**Work item:**
The records are set out below this line. Return exactly the lines from the one containing "[681,430,784,444] your application" through the last, and exclude the pictures.

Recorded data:
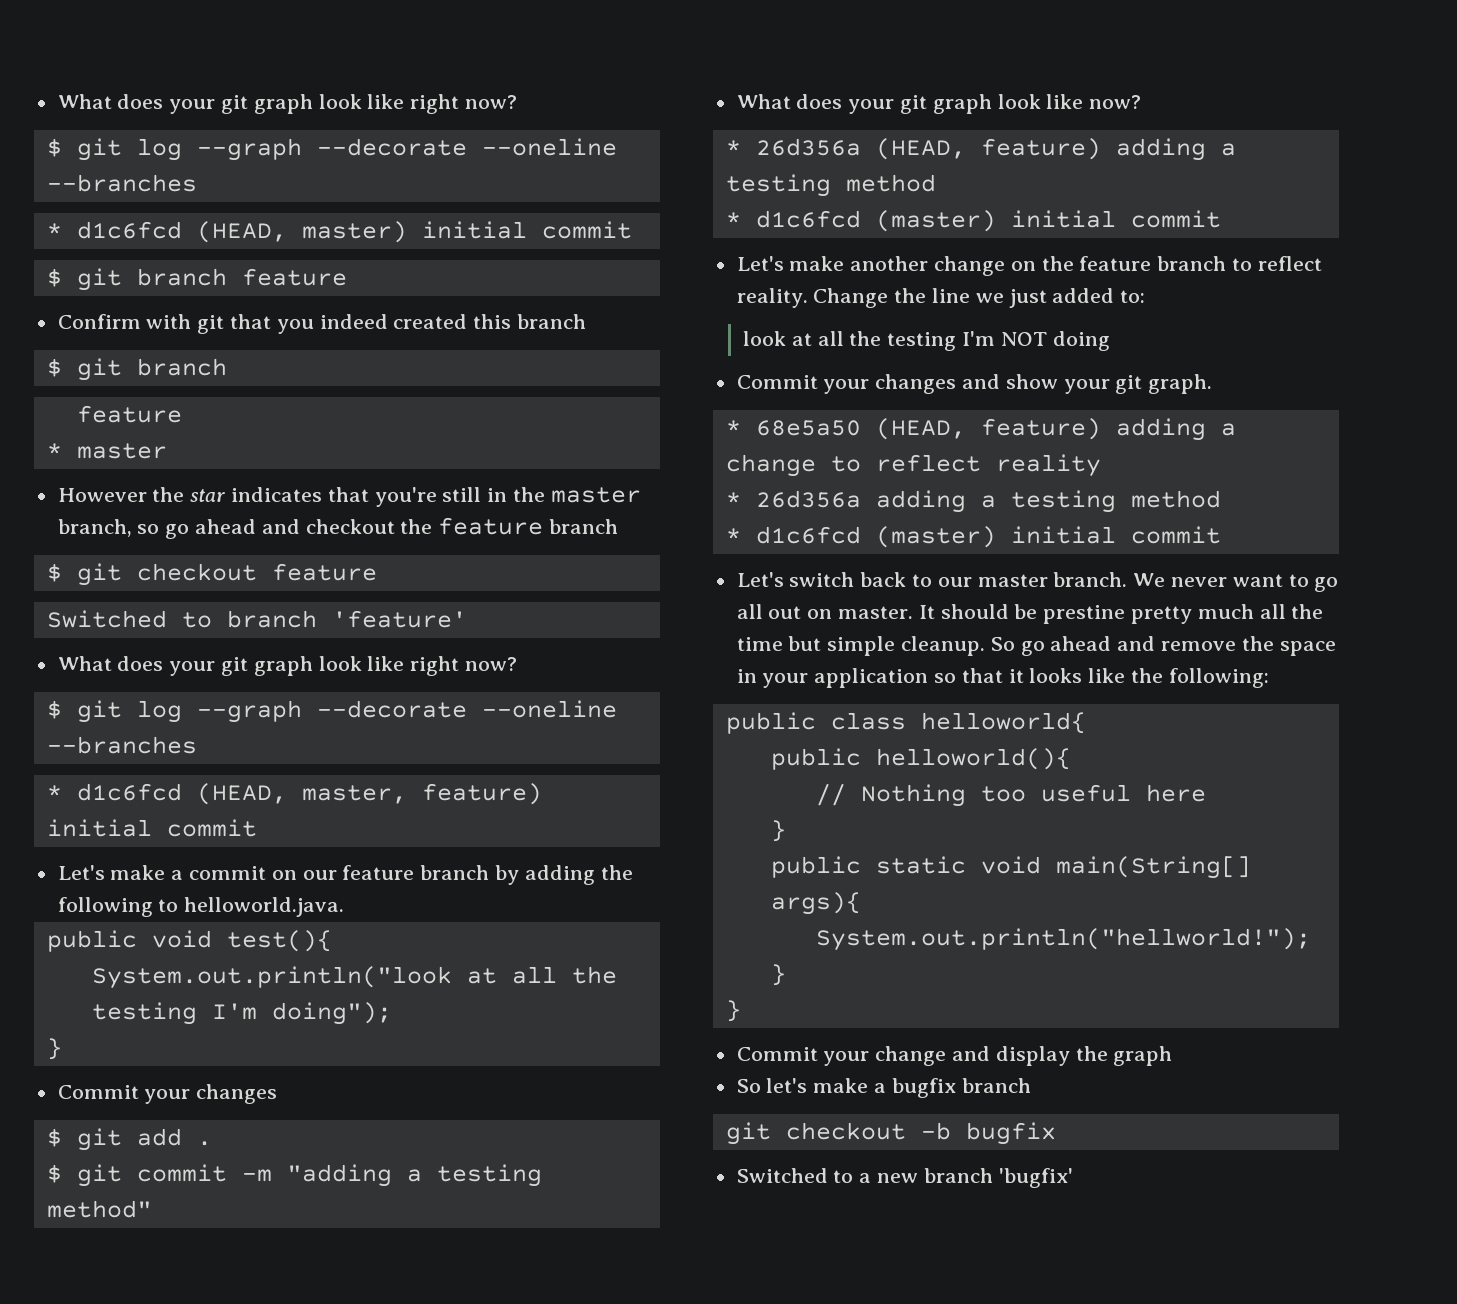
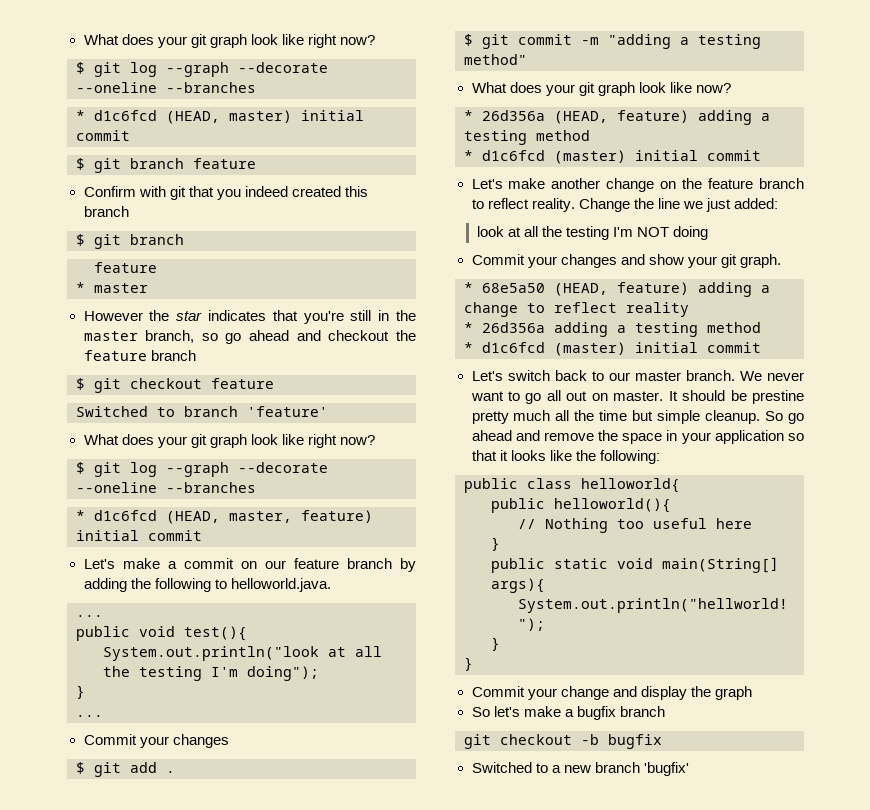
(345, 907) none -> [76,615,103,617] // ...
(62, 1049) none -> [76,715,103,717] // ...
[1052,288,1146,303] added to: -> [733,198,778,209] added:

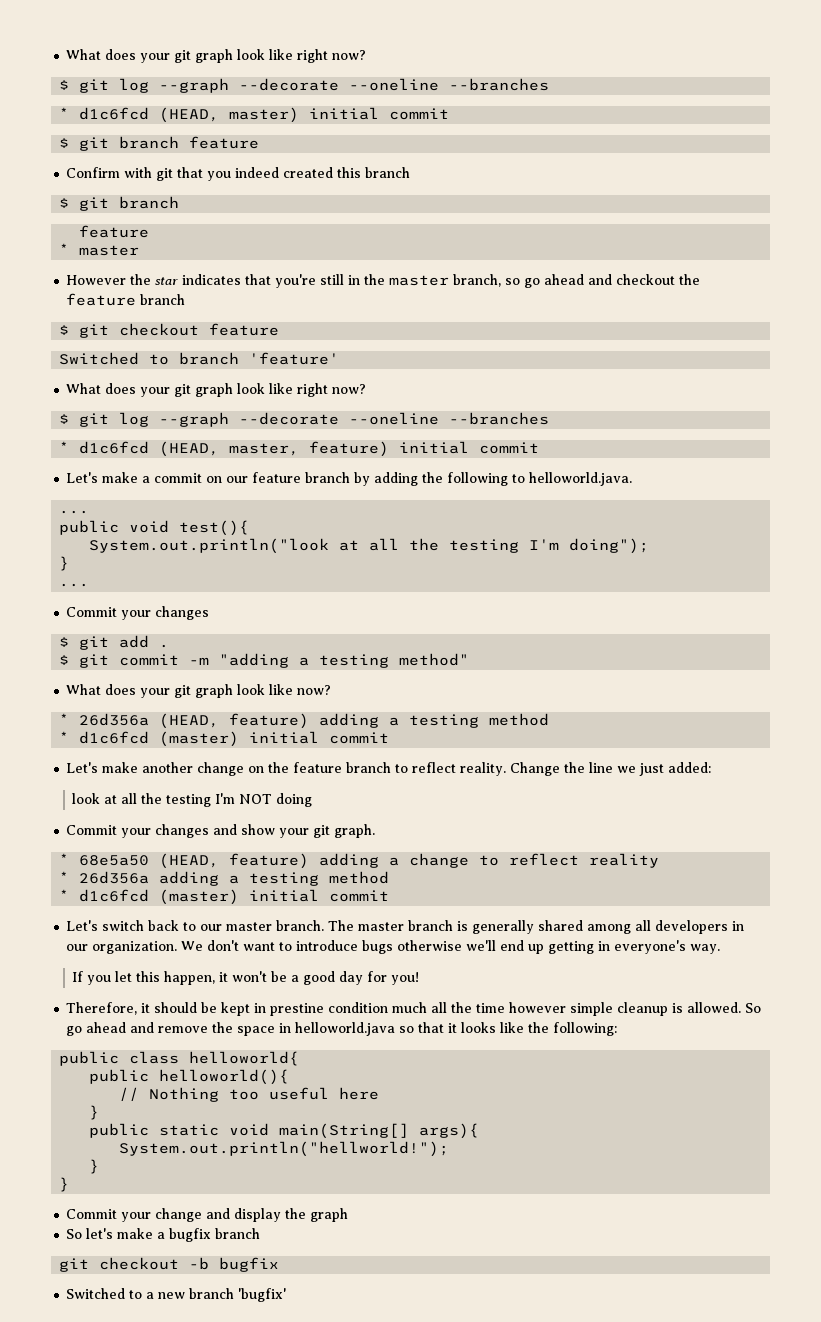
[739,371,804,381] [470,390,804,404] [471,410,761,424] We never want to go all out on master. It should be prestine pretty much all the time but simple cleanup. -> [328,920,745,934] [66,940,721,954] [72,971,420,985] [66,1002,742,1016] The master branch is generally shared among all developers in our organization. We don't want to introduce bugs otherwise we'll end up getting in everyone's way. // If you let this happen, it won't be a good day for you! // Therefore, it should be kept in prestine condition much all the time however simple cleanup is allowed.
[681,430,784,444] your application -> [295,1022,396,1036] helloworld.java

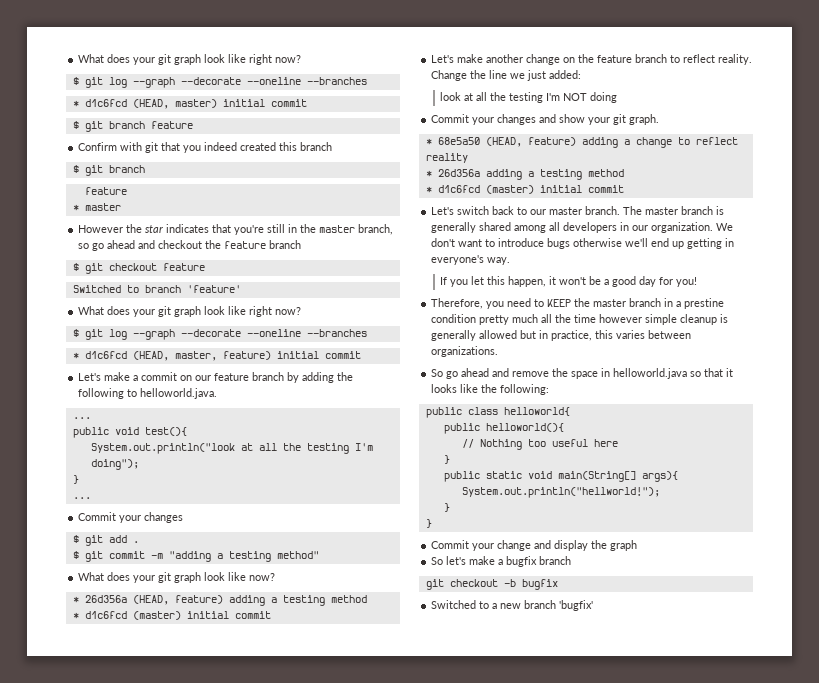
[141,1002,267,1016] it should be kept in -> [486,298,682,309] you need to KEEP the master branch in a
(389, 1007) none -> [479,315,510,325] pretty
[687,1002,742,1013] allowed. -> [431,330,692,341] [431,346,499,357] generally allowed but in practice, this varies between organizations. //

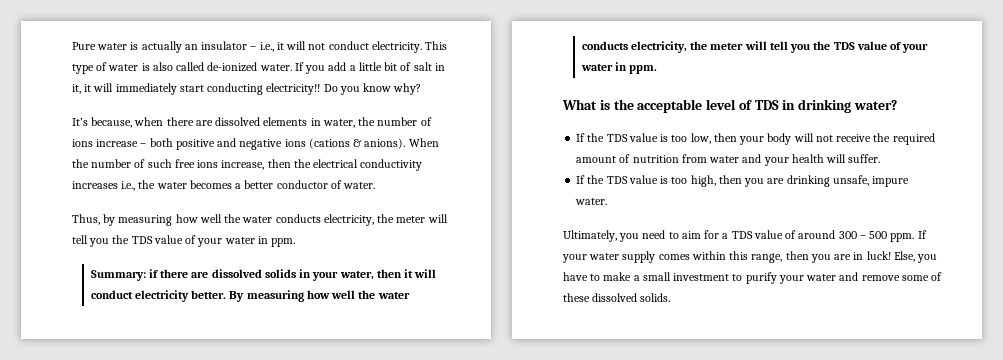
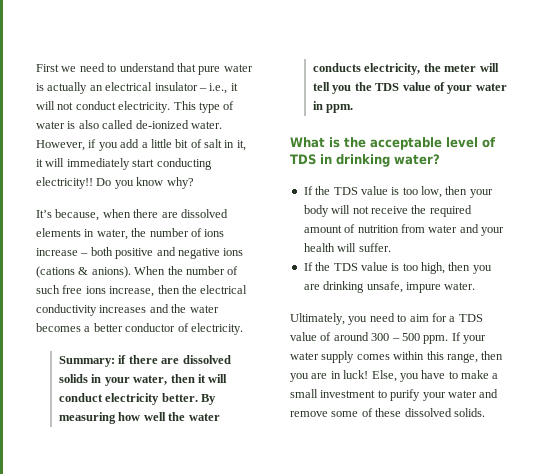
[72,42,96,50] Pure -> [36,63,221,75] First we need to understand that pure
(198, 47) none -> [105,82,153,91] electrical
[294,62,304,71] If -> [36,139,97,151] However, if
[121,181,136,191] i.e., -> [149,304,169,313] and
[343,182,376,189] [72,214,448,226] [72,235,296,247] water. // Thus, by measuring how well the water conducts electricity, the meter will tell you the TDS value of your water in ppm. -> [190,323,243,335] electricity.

**Reply to the task:**
[681,430,784,444] your application -> [295,1022,396,1036] helloworld.java

[141,1002,267,1016] it should be kept in -> [486,298,682,309] you need to KEEP the master branch in a
(389, 1007) none -> [479,315,510,325] pretty
[687,1002,742,1013] allowed. -> [431,330,692,341] [431,346,499,357] generally allowed but in practice, this varies between organizations. //

[72,42,96,50] Pure -> [36,63,221,75] First we need to understand that pure
(198, 47) none -> [105,82,153,91] electrical
[294,62,304,71] If -> [36,139,97,151] However, if
[121,181,136,191] i.e., -> [149,304,169,313] and
[343,182,376,189] [72,214,448,226] [72,235,296,247] water. // Thus, by measuring how well the water conducts electricity, the meter will tell you the TDS value of your water in ppm. -> [190,323,243,335] electricity.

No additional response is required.